PostgreSQL: Full-Text Search: Interview

Module: Database-Specific Features

When would you use PostgreSQL Full-Text Search vs Elasticsearch? What are the trade-offs?

PostgreSQL FTS vs Elasticsearch decision depends on scale and feature requirements. Use PostgreSQL FTS when: (1) Simple search needs (keyword search, basic ranking), (2) < 1M documents (good performance), (3) PostgreSQL-only stack (no separate service), (4) Avoid operational complexity (no Elasticsearch cluster), (5) Budget constraints (no Elasticsearch license/hosting). Use Elasticsearch when: (1) Advanced features needed (fuzzy search, synonyms, aggregations, facets), (2) > 1M documents (distributed search), (3) Complex queries (nested queries, geo-search), (4) Horizontal scaling needed (multiple nodes), (5) Real-time analytics (aggregations, dashboards). Trade-offs: PostgreSQL FTS: Simpler (just SQL), lower operational overhead, good for < 1M documents, limited features. Elasticsearch: More complex (separate service), higher operational overhead, good for > 1M documents, advanced features. Performance: PostgreSQL FTS: 10-50ms for < 1M documents. Elasticsearch: 5-20ms for > 1M documents (distributed). Real-world: Medium uses PostgreSQL FTS for article search (< 1M articles, simple needs). Amazon uses Elasticsearch for product search (> 100M products, advanced features). Lesson: PostgreSQL FTS for simple needs, Elasticsearch for advanced features or large scale.

Explain how tsvector and tsquery work.
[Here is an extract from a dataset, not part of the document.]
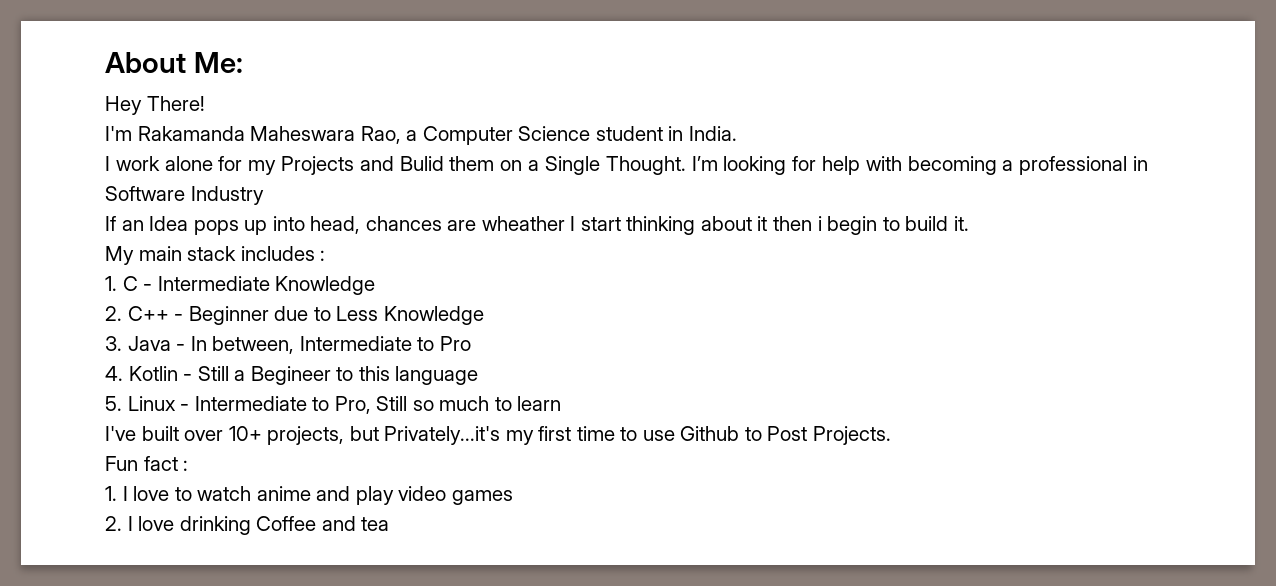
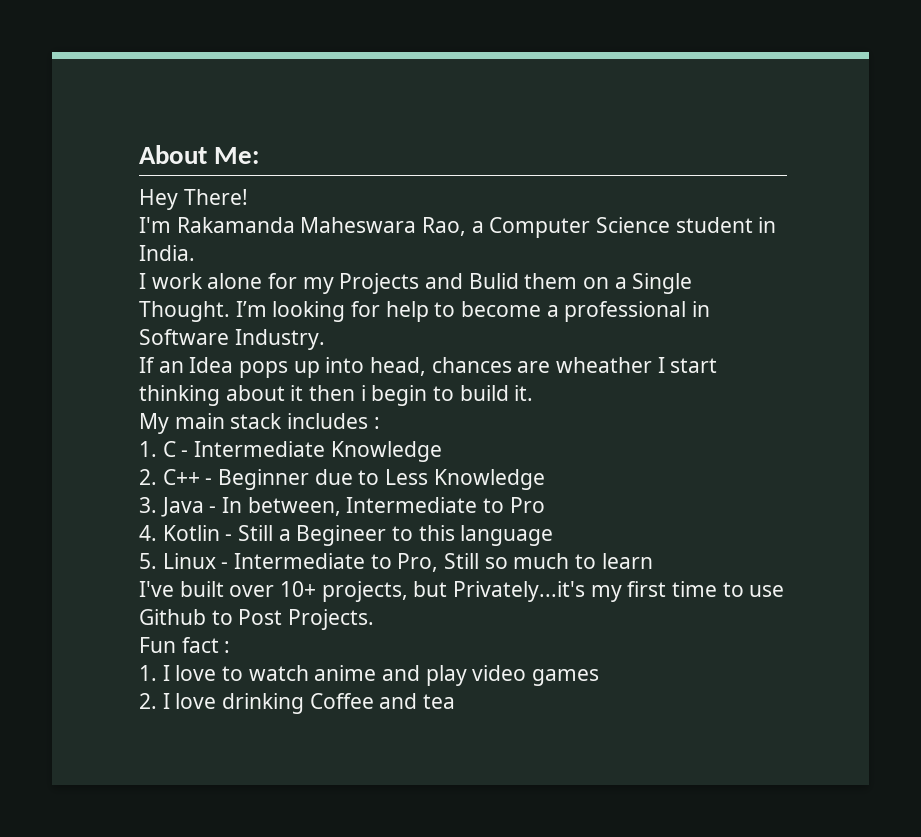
- I’m looking for help with becoming a professional in Software Industry
+ I’m looking for help to become a professional in Software Industry.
Why is GIN index essential?

tsvector and tsquery are core of PostgreSQL Full-Text Search. tsvector: Searchable document format. Converts text to normalized, stemmed tokens with positions. Example: to_tsvector('english', 'The databases are running') = 'databas':2 'run':4. Process: (1) Tokenize (split into words), (2) Normalize (lowercase), (3) Remove stop words (the, are), (4) Stem (databases → databas, running → run), (5) Store with positions. tsquery: Search query format. Supports operators: & (AND), | (OR), ! (NOT), <-> (phrase). Example: to_tsquery('english', 'postgresql & database') = 'postgresql' & 'databas'. @@ operator: Matches tsvector against tsquery. Returns true if match. GIN index: Inverted index (maps words to rows). Structure: Word → List of rows containing word. Example: 'postgresql' → [row1, row5, row10]. Why essential: Without GIN: Sequential scan (check every row), 1000ms for 100K rows. With GIN: Index scan (look up word in index, get rows), 10ms for 100K rows (100x faster). Real-world: GitLab uses GIN indexes on issue search (10x faster). Lesson: GIN index is essential for full-text search performance.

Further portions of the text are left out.